* What you will do: Select from the data all lines with the word "program".

---------------

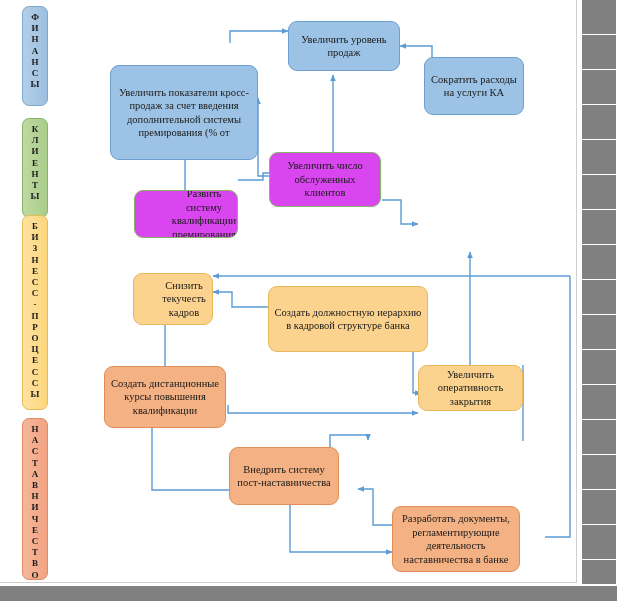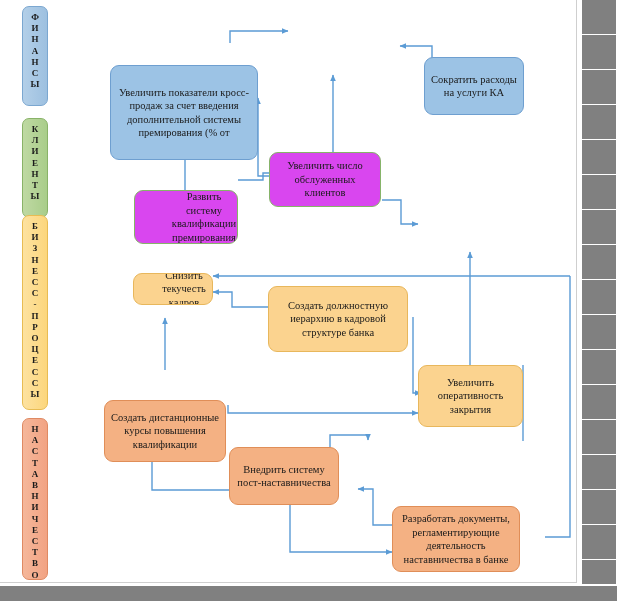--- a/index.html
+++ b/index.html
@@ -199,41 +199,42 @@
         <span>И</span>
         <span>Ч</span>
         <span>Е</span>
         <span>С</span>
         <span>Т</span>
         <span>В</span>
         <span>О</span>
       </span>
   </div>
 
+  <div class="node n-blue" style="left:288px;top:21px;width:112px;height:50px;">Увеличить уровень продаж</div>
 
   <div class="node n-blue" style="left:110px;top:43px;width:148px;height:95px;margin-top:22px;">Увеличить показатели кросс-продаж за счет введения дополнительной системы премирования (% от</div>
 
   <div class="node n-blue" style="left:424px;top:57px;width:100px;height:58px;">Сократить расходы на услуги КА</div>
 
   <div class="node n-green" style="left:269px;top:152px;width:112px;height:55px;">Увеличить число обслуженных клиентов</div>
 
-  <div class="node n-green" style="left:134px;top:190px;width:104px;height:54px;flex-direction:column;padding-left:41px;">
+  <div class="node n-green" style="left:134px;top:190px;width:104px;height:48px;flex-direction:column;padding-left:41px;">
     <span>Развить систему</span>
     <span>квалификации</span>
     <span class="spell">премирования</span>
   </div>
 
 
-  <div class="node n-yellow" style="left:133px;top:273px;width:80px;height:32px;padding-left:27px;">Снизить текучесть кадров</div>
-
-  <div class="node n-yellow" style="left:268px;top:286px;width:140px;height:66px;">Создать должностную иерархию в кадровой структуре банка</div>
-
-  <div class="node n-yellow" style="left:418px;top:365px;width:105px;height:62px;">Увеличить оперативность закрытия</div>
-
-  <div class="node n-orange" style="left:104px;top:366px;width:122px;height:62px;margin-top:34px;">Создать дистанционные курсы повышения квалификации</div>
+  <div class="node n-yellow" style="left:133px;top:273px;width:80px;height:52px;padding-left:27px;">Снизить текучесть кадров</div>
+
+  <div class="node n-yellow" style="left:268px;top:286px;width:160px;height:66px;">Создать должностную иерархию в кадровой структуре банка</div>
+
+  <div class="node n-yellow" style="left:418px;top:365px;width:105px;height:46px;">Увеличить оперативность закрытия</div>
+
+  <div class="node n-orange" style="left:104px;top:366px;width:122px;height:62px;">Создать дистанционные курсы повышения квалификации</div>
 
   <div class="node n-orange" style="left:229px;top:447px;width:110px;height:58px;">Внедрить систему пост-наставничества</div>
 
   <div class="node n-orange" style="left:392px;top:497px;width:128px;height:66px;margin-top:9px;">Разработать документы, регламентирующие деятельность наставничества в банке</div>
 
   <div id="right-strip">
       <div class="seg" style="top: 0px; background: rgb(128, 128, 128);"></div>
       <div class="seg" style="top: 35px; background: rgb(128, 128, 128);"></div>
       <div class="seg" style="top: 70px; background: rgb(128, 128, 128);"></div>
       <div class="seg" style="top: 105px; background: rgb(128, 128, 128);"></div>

---------------

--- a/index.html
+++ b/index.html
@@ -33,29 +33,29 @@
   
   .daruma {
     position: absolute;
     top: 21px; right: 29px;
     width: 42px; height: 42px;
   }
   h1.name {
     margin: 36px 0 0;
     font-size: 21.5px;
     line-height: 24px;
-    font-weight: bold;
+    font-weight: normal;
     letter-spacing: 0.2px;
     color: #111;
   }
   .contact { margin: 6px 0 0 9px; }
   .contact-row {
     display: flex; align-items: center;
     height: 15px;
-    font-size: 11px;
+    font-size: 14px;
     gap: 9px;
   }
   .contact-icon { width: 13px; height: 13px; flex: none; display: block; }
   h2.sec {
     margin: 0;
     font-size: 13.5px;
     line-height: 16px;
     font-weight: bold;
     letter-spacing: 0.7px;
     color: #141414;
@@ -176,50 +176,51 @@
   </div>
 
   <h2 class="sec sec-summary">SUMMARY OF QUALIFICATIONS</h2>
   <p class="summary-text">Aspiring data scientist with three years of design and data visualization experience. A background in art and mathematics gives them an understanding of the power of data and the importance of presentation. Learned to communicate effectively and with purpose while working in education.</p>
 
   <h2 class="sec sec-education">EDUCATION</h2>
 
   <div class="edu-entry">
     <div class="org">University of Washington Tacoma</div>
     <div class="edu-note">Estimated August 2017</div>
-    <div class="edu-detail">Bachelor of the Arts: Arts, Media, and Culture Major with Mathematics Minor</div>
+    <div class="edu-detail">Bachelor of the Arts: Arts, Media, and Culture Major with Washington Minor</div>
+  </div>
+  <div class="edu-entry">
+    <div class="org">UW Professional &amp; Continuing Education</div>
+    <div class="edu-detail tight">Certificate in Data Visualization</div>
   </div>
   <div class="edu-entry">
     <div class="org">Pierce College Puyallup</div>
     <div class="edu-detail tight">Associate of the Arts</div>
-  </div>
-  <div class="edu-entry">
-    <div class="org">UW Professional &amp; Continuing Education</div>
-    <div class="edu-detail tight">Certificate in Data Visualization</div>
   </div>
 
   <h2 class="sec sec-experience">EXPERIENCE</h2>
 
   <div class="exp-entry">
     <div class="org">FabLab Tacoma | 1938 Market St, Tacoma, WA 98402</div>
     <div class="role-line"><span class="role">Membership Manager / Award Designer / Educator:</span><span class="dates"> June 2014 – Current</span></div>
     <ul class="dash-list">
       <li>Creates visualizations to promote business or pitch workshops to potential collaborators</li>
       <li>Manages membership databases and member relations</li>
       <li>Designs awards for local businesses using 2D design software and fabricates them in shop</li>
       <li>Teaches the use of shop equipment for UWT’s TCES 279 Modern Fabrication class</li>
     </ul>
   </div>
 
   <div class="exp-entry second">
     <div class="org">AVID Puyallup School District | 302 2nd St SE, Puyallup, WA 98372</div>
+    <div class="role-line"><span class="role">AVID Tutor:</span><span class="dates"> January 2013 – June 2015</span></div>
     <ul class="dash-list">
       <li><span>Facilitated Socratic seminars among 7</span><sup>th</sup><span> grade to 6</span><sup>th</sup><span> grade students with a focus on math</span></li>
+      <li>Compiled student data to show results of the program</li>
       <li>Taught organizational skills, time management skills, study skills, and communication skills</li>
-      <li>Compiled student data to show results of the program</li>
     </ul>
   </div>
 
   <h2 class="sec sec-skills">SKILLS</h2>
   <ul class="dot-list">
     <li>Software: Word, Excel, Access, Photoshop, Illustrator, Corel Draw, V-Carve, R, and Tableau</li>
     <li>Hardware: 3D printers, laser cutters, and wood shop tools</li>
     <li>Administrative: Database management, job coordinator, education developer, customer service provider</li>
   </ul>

---------------

* Final answer:
+      <li>Compiled student data to show results of the program</li>
-      <li>Compiled student data to show results of the program</li>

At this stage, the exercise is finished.